→ TO DO:
For each entry, return the text exactly and omit any image.

-- Opening Marker --

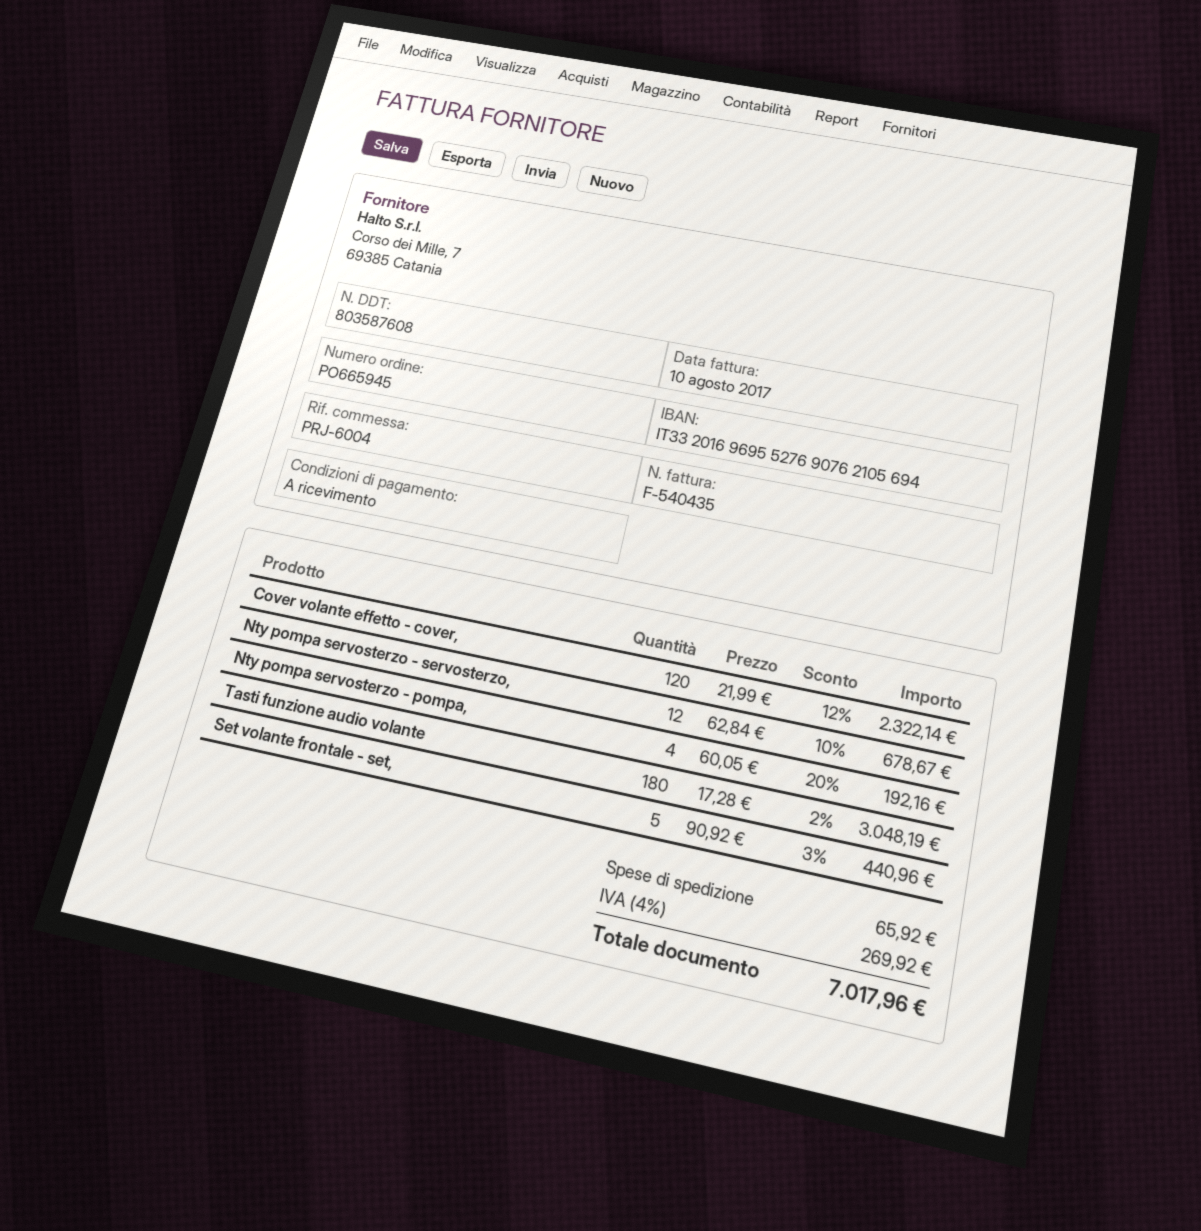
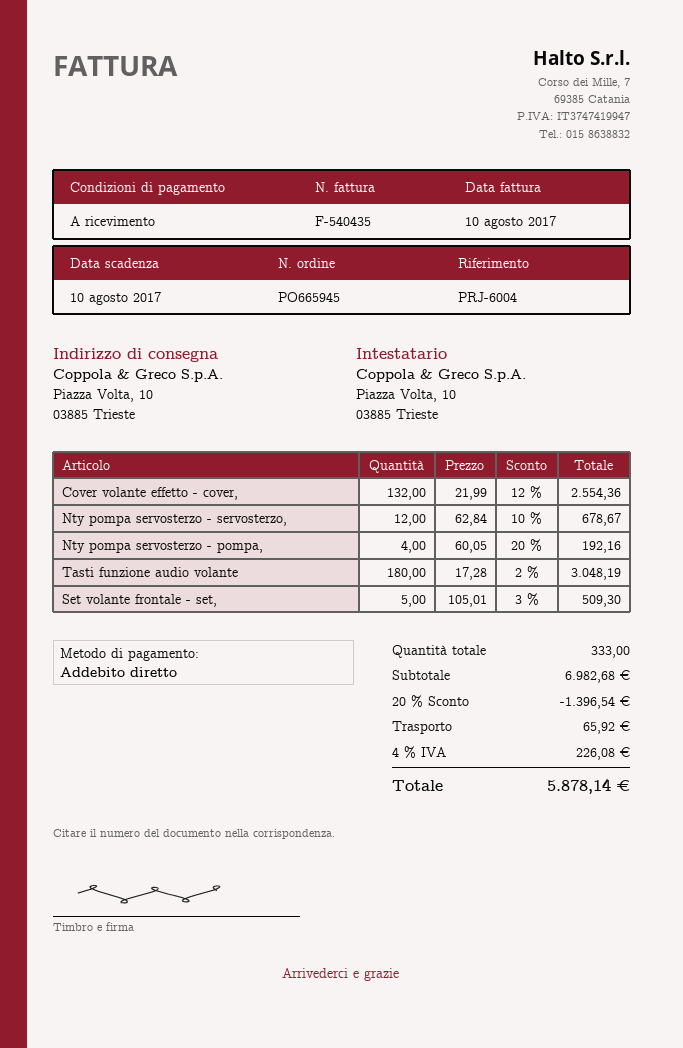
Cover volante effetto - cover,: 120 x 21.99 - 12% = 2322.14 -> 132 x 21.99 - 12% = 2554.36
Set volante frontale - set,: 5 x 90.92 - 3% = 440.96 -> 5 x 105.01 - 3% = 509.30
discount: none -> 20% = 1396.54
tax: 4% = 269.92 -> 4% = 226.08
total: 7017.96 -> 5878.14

-- Closing Marker --

→ REPLY:
Cover volante effetto - cover,: 120 x 21.99 - 12% = 2322.14 -> 132 x 21.99 - 12% = 2554.36
Set volante frontale - set,: 5 x 90.92 - 3% = 440.96 -> 5 x 105.01 - 3% = 509.30
discount: none -> 20% = 1396.54
tax: 4% = 269.92 -> 4% = 226.08
total: 7017.96 -> 5878.14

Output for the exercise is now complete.